A popular tactic employed by funds that engage in price swing trading involves capitalising on a consistent trend in which bond prices often decline before to auctions as markets get ready to absorb the supply, then generally rise after the sale is finished.

According to three of the traders, hedge funds who employ that tactic typically unload the government bonds before of the auction, taking a short position in the event that values decline.

Hedge funds purchase fresh debt at auction as bond prices drop, then sell it to investors over the course of the following few days or weeks to lock in profits.

Additionally, traders indicated that hedge funds utilise the auctions to purchase bonds for larger relative value or macro strategies, or they set up relative value trades that capture how outstanding bonds—from various maturities or issuers—move against each other during debt sales.

In a report released this month, the International Capital Markets Association (ICMA), a trade association that represents financial institutions, identified relative value techniques as a key trading source. The report also issues a warning regarding the possible consequences of abruptly withdrawing hedge funds from the market.

“There isn’t a one or two type strategy that’s repeated over and over. There’s a large, diverse set of activities that are being deployed,” said Kal El-Wahab, head of EMEA linear rates trading at BofA, whose clients include hedge funds.

Hedge funds’ impact on bond market pricing is difficult to evaluate due to the diversity of their tactics, particularly when there is a general strong demand for the asset class.

The risk premium that Italy usually pays over Germany, which is a good indicator of market stress, just dropped to its lowest level in more than two years.

Trading volumes in European government bonds have reached all-time highs, bolstered by the interest of hedge funds. This is good news for investment banks benefiting from the boom.

It also lessens the strain from pricey primary dealerships that have seen a decline in profitability over time as a result of stricter guidelines governing banks’ use of capital.

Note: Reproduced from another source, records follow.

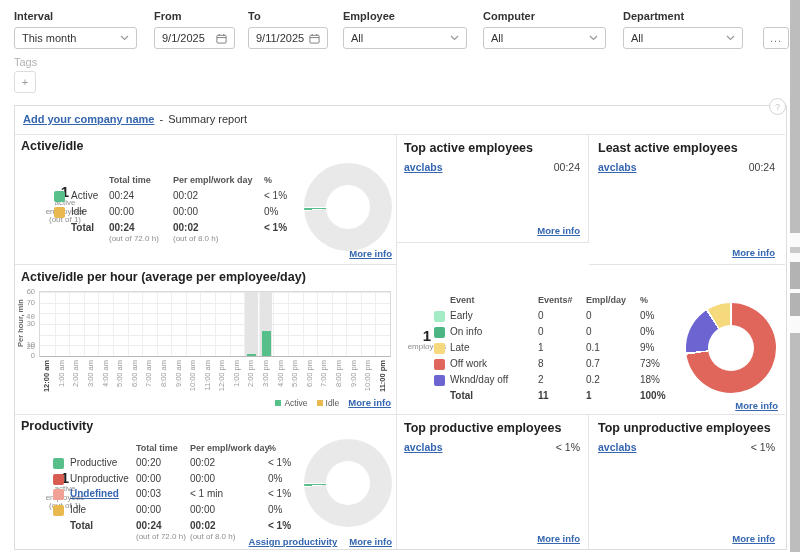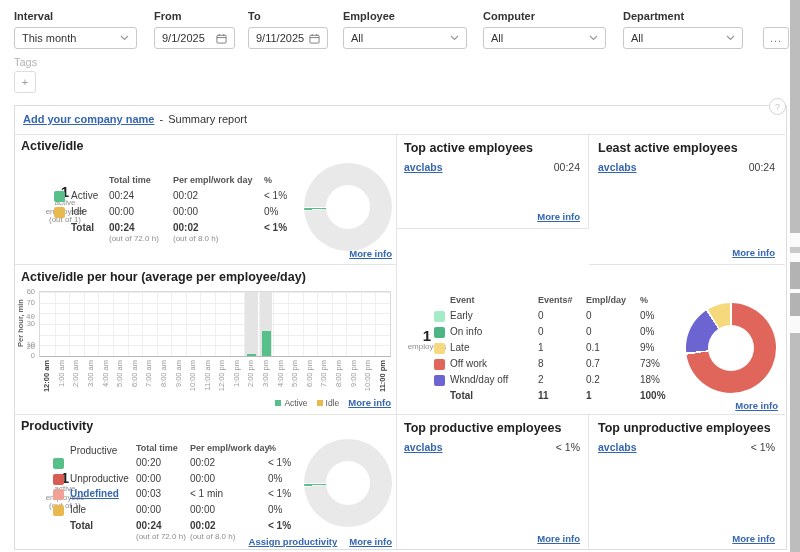--- a/index.html
+++ b/index.html
@@ -19,21 +19,21 @@
   
   .report{position:absolute;left:14px;top:105px;width:771px;height:443px;border:1px solid #ddd;background:#fff;}
   .report-header{position:absolute;left:8px;top:7px;font-size:11px;color:#333;white-space:nowrap;}
   a.lnk{color:#3566b0;font-weight:bold;text-decoration:underline;cursor:pointer;}
   .help-circle{position:absolute;left:769px;top:98px;width:15px;height:15px;border:1px solid #d4d4d4;border-radius:50%;
                background:#fff;color:#c4c4c4;font-size:9px;display:flex;align-items:center;justify-content:center;z-index:5;}
   .panel{position:absolute;box-sizing:border-box;border-color:#e4e4e4;border-style:solid;border-width:0;}
   .p-title{position:absolute;font-size:12.5px;font-weight:600;color:#222;white-space:nowrap;}
   
   #p-active   {left:0;   top:28px;  width:382px;height:131px;border-right-width:1px;border-bottom-width:1px;border-top-width:1px;}
-  #p-topact   {left:382px;top:28px; width:192px;height:95px;border-right-width:1px;border-bottom-width:1px;border-top-width:1px;text-align:center;}
+  #p-topact   {left:382px;top:28px; width:192px;height:109px;border-right-width:1px;border-bottom-width:1px;border-top-width:1px;text-align:center;}
   #p-leastact {left:574px;top:28px; width:196px;height:131px;border-bottom-width:1px;border-top-width:1px;}
   #p-hourly   {left:0;   top:159px; width:382px;height:150px;border-right-width:1px;border-bottom-width:1px;}
   #p-attend   {left:382px;top:159px;width:388px;height:150px;border-bottom-width:1px;}
   #p-prod     {left:0;   top:309px; width:382px;height:134px;border-right-width:1px;}
   #p-topprod  {left:382px;top:309px;width:192px;height:134px;border-right-width:1px;}
   #p-topunprod{left:574px;top:309px;width:196px;height:134px;}
   
   .th{position:absolute;font-size:9px;font-weight:bold;color:#555;white-space:nowrap;}
   .td{position:absolute;font-size:10px;color:#3c3c3c;white-space:nowrap;}
   .td.b{font-weight:bold;}
@@ -341,21 +341,21 @@
       <div class="n">1</div>
       <div class="c">active</div>
       <div class="c">employees</div>
       <div class="c">(out of 1)</div>
     </div>
     <span class="th" style="left:121px;top:28px;">Total time</span>
     <span class="th" style="left:175px;top:28px;">Per empl/work day</span>
     <span class="th" style="left:253px;top:28px;">%</span>
 
     <span class="swatch" style="left: 38px; top: 43px; background: rgb(87, 192, 138);"></span>
-    <span class="td" style="left:55px;top:30px;">Productive</span>
+    <span class="td" style="left:55px;top:42px;">Productive</span>
     <span class="td" style="left:121px;top:42px;">00:20</span>
     <span class="td" style="left:175px;top:42px;">00:02</span>
     <span class="td" style="left:253px;top:42px;">&lt; 1%</span>
 
     <span class="swatch" style="left: 38px; top: 59px; background: rgb(217, 92, 82);"></span>
     <span class="td" style="left:55px;top:58px;">Unproductive</span>
     <span class="td" style="left:121px;top:58px;">00:00</span>
     <span class="td" style="left:175px;top:58px;">00:00</span>
     <span class="td" style="left:253px;top:58px;">0%</span>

Banks have been leaving dealerships in large numbers. According to trade group AFME, the average number of dealers employed by European governments has decreased from 20 in 2015 to 17.

However, there are drawbacks to hedge funds’ growth as well.

Hedge funds have taken roughly one-third of bank’s euro rates traders since 2021, according to two recruiters who wished to remain anonymous. There are less regulations, particularly around compensation, for hedge funds.

Furthermore, as hedge funds primarily rely on Wall Street firms for funding their wagers, the exposure of those banks to those firms poses a possible danger to financial stability, as the Bank of International Settlements (BIS) noted in a report earlier this month. opens new tab.

The largest, according to the BIS, are Goldman Sachs, Morgan Stanley, JPMorgan, UBS, Barclays, and BNP Paribas.

Record bond sales ultimately leave governments with few options. According to a trader and a treasury official, longer-term investors such as pension funds would need larger returns in order to participate in regular auctions, which would raise the cost of borrowing.

According to Julian Baker, co-head of euro linear rates trading at JPMorgan, these investors “tend to participate more when they have tangible needs at that particular point in time, whereas hedge funds will participate to the extent there’s an opportunity.”